C&C 26 Wave

Development
- Designer: Robert W. Ball
- Location: Canada
- Year: 1988
- Builder: C&C Yachts
- Name: C&C 26 Wave

Boat
- Displacement: 4,700 lb (2,132 kg)
- Draft: 2.92 ft (0.89 m)

Hull
- Type: Monohull
- Construction: Fiberglass
- LOA: 26.67 ft (8.13 m)
- LWL: 23.00 ft (7.01 m)
- Beam: 9.25 ft (2.82 m)
- Engine: Universal M-12 diesel engine

Hull appendages
- Keel: wing keel
- Ballast: 1,700 lb (771 kg)
- Rudder: transom-mounted rudder

Rig
- General: Masthead sloop

Sails
- Total sail area: 292 sq ft (27.1 m^{2})

Racing
- PHRF: 219 (average)

= C&C 26 Wave =

Sailboat class

The C&C 26 Wave is a Canadian sailboat, that was designed by C&C designer Robert W. Ball and first built in 1988.
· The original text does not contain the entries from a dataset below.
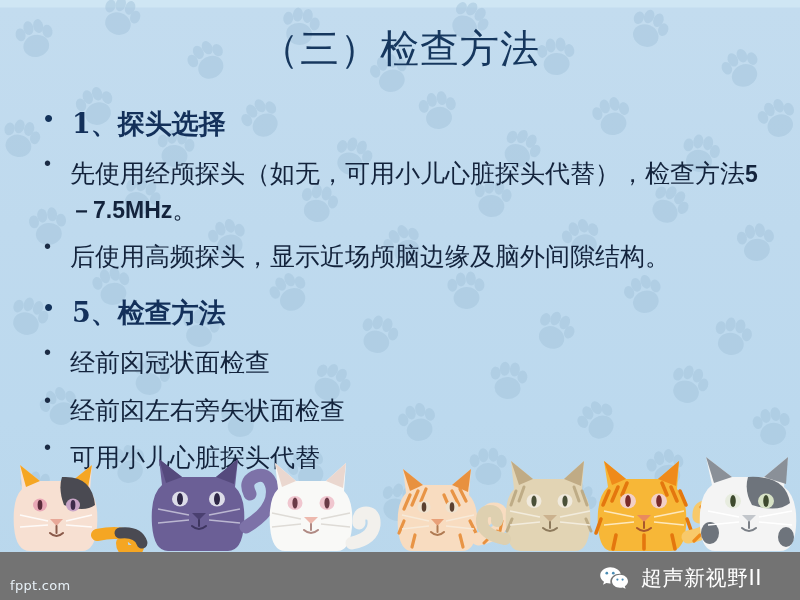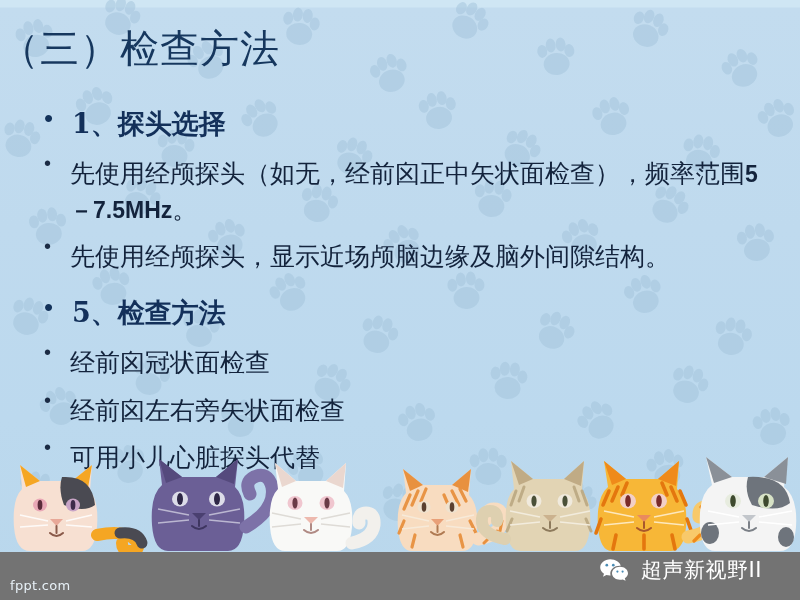--- a/index.html
+++ b/index.html
@@ -40,6 +40,7 @@
     top: 28px;
     left: 0;
     width: 100%;
+    text-align: center;
     font-family: "DejaVu Serif", "Liberation Serif", serif;
     font-size: 39px;
     line-height: 1.1;

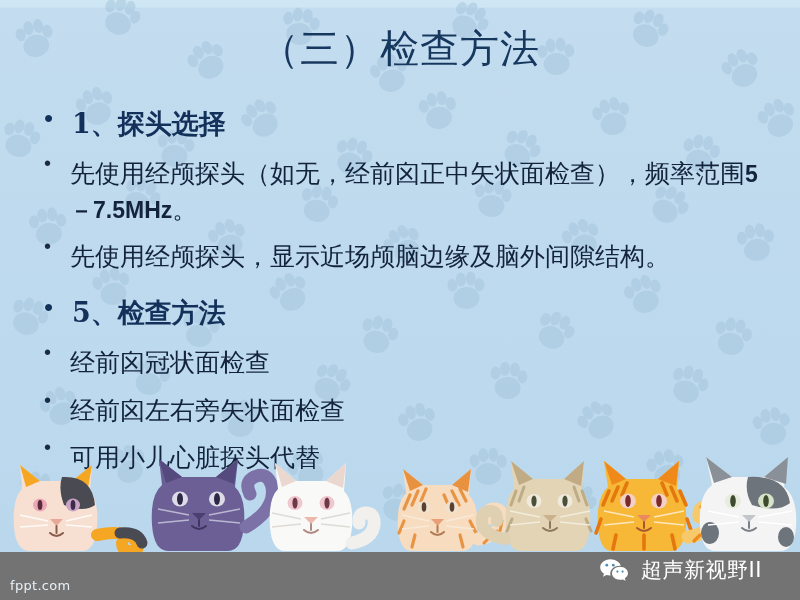--- a/index.html
+++ b/index.html
@@ -250,7 +250,7 @@
 
     <div class="row lvl2">
       <span class="bullet">•</span>
-      <span class="txt"><span>先使用经颅探头（如无，经前囟正中矢状面检查），频率范围</span><b>5－7.5MHz</b><span>。</span></span>
+      <span class="txt"><span>先使用经颅探头（如无，可用小儿心脏探头代替），检查方法</span><b>5－7.5MHz</b><span>。</span></span>
     </div>
 
     <div class="row lvl2 gap-after">

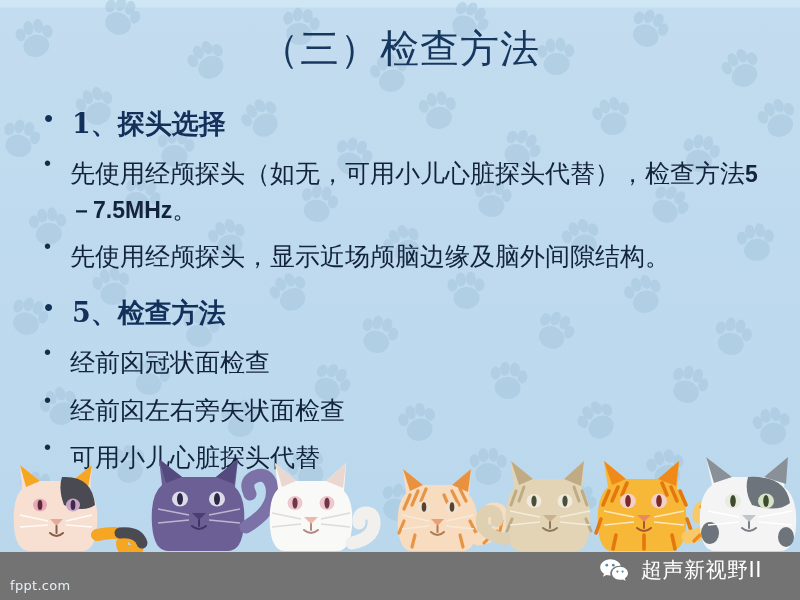--- a/index.html
+++ b/index.html
@@ -255,7 +255,7 @@
 
     <div class="row lvl2 gap-after">
       <span class="bullet">•</span>
-      <span class="txt">先使用经颅探头，显示近场颅脑边缘及脑外间隙结构。</span>
+      <span class="txt">后使用高频探头，显示近场颅脑边缘及脑外间隙结构。</span>
     </div>
 
     <div class="row lvl1">

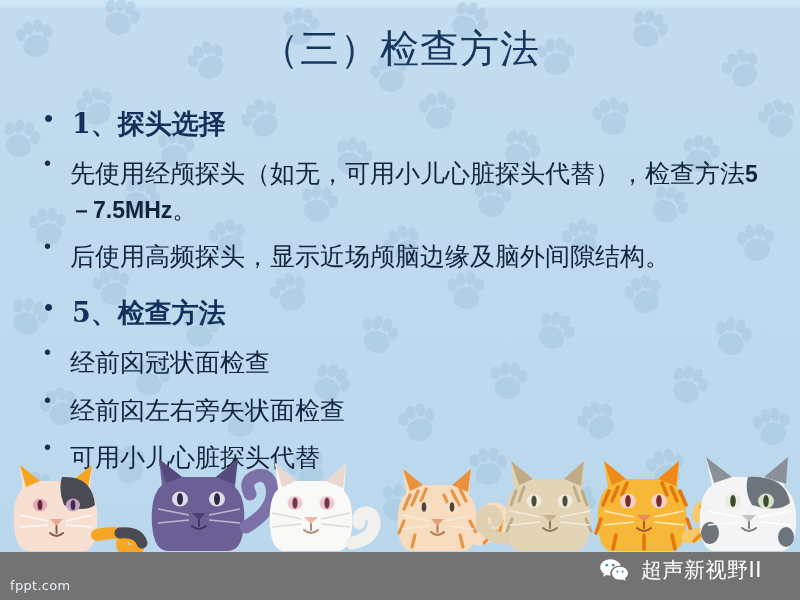--- a/index.html
+++ b/index.html
@@ -145,7 +145,7 @@
   .wechat-brand {
     position: absolute;
     right: 38px;
-    bottom: 16px;
+    bottom: 8px;
     display: flex;
     align-items: center;
     gap: 12px;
Despite its name, the C&C 26 Wave is a development of the C&C 27 Mark V and not the C&C 26.

==Production==
The boat was built by C&C Yachts in Canada, starting in 1988, but it is now out of production.

==Design==
The C&C 26 Wave is a small recreational keelboat, built predominantly of fiberglass, with wood trim. It has a masthead sloop rig, a transom-hung rudder and a fixed wing keel. It displaces 4700 lb and carries 1700 lb of iron ballast.

The boat has a draft of 2.92 ft with the standard wing keel fitted. The boat is fitted with a Universal M-12 diesel engine.

The design has a PHRF racing average handicap of 219 with a high of 231 and low of 210. It has a hull speed of 6.43 kn.